What is expected :: Repeat the data in full. Drop every picture.

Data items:
☆ ☆ ☆ ☆ ☆ ☆ ☆
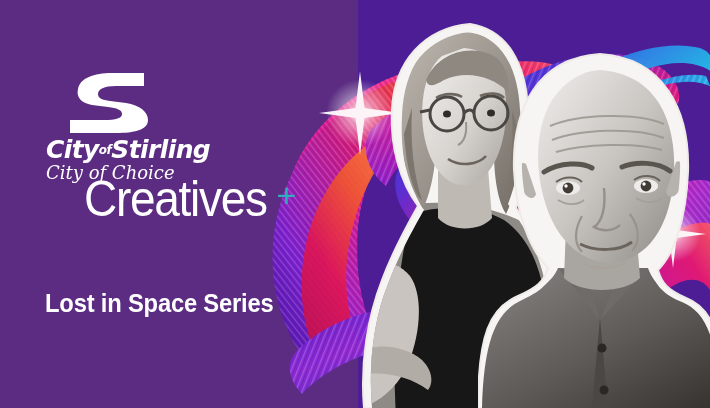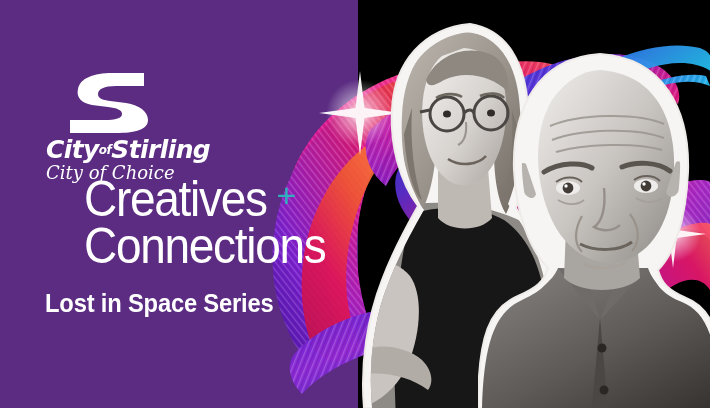--- a/index.html
+++ b/index.html
@@ -12,7 +12,7 @@
   #banner {
     position:relative;
     width:710px; height:408px;
-    background:#000000;
+    background:#4c1d95;
     overflow:hidden;
   }
 

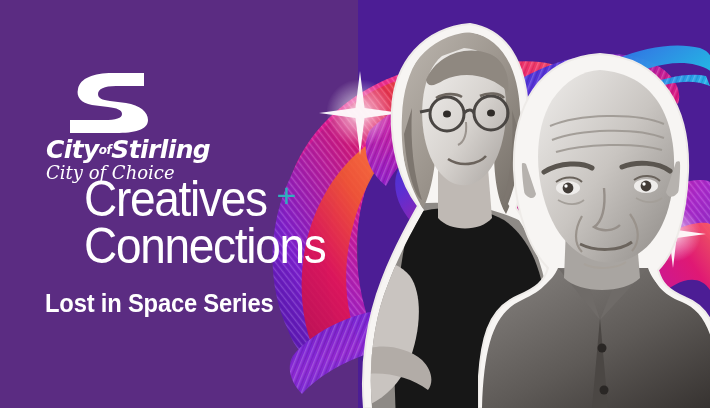--- a/index.html
+++ b/index.html
@@ -530,9 +530,6 @@
     <div class="headline-row">
       <span class="headline-word">Creatives</span><span class="headline-plus">+</span>
     </div>
-    <div class="headline-row">
-      <span class="headline-word">Connections</span>
-    </div>
   </div>
 
   <div class="subtitle">Lost in Space Series</div>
☆ ☆ ☆ ☆ ☆ ☆ ☆
Answer section ::
--- a/index.html
+++ b/index.html
@@ -12,7 +12,7 @@
   #banner {
     position:relative;
     width:710px; height:408px;
-    background:#000000;
+    background:#4c1d95;
     overflow:hidden;
   }
 

--- a/index.html
+++ b/index.html
@@ -530,9 +530,6 @@
     <div class="headline-row">
       <span class="headline-word">Creatives</span><span class="headline-plus">+</span>
     </div>
-    <div class="headline-row">
-      <span class="headline-word">Connections</span>
-    </div>
   </div>
 
   <div class="subtitle">Lost in Space Series</div>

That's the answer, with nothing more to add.